El primer café

Foto: Tumblr

Para muchos el primer café es sinónimo de infancia, de recuerdos, para otros de personas y momentos. Para Juan, el vivo aroma de ella.

Todos los días, a las tres treinta y tres de la tarde, ella dejaba su bolso en la entrada a la biblioteca, tomaba el ficho de su casillero y empezaba recorrer una a una las estanterías. Juan la miraba y la seguía en la distancia con un libro en la mano.

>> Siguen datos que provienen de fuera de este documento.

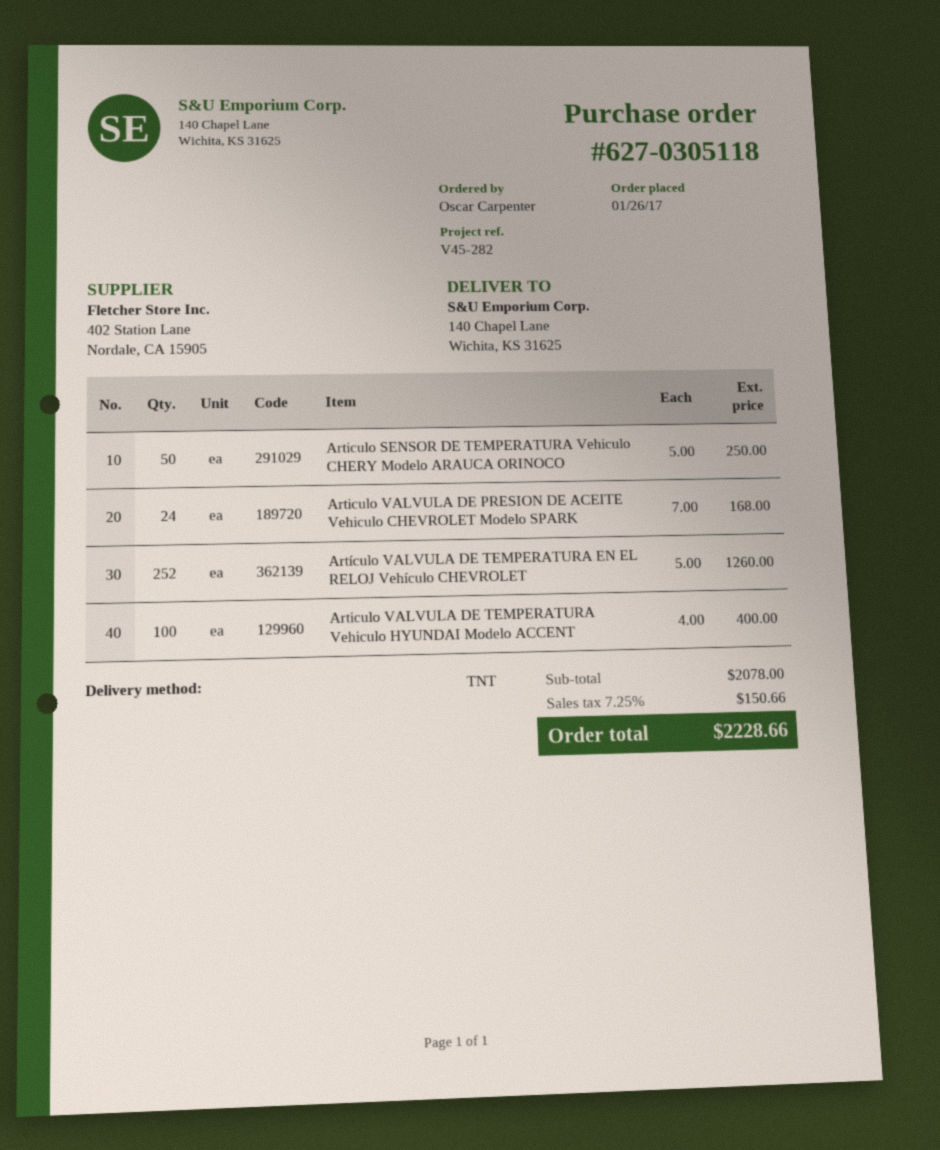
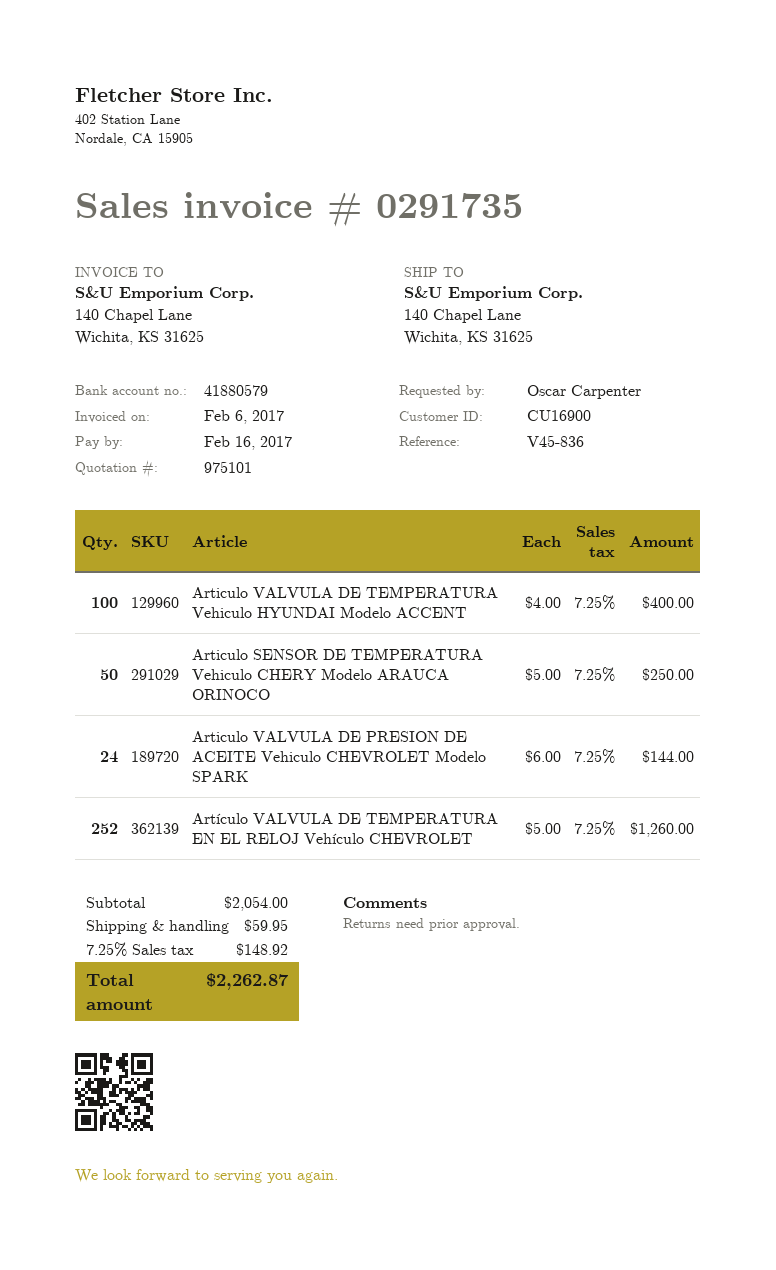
reference: V45-282 -> V45-836
Articulo VALVULA DE PRESION DE ACEITE Vehiculo CHEVROLET Modelo SPARK: 24 x 7.00 = 168.00 -> 24 x 6.00 = 144.00
subtotal: 2078.00 -> 2054.00
shipping: none -> 59.95
tax: 7.25% = 150.66 -> 7.25% = 148.92
total: 2228.66 -> 2262.87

Había notado la rutina de ella, su misteriosa chica, en tres oportunidades que había ido a la biblioteca a leer un poco para hacer caminos creativos para su nuevo libro. Lo sorprendió la puntualidad, lo sorprendió que siempre se metía en la estantería de ficción, para ser más exactos, en la estantería de misterio.

Y con el mismo misterio de esos libros, Juan se le acercó cuando ella ya estaba sentada en un mueble leyendo algo de Stephen King. Le sonrió y se encontró una sonrisa de vuelta.

Conversaron.

Hablaron de libros y poemas, de promesas y tristezas, hablaron y se olvidaron de los libros, hablaron y se hicieron suspiro.

La invitó a un café.

Bajaron juntos las escaleras de la biblioteca, reclamaron sus bolsos en la puerta y caminaron por la misma acera hasta llegar al café de la esquina.

Pidieron un cappuccino y un espresso. Conversaron. Fue ahí donde él notó lo dulce de su aroma, lo penetrante que podía ser sentirla. Compartieron más tiempo. Eran las cuatro cuarenta y cuatro. Se miraron a los ojos, se sonrieron.

Luego de un rato más, se despidieron. Quedaron de volver a verse. De repetir el momento.

El momento quedó en la memoria de él porque fue el primer café que se tomó solo, pero acompañado. Porque cuando fue a pagar, se dio cuenta de que todo lo que había vivido, lo había soñado. El cappuccino, que era para ella, estaba aún servido sobre la mesa.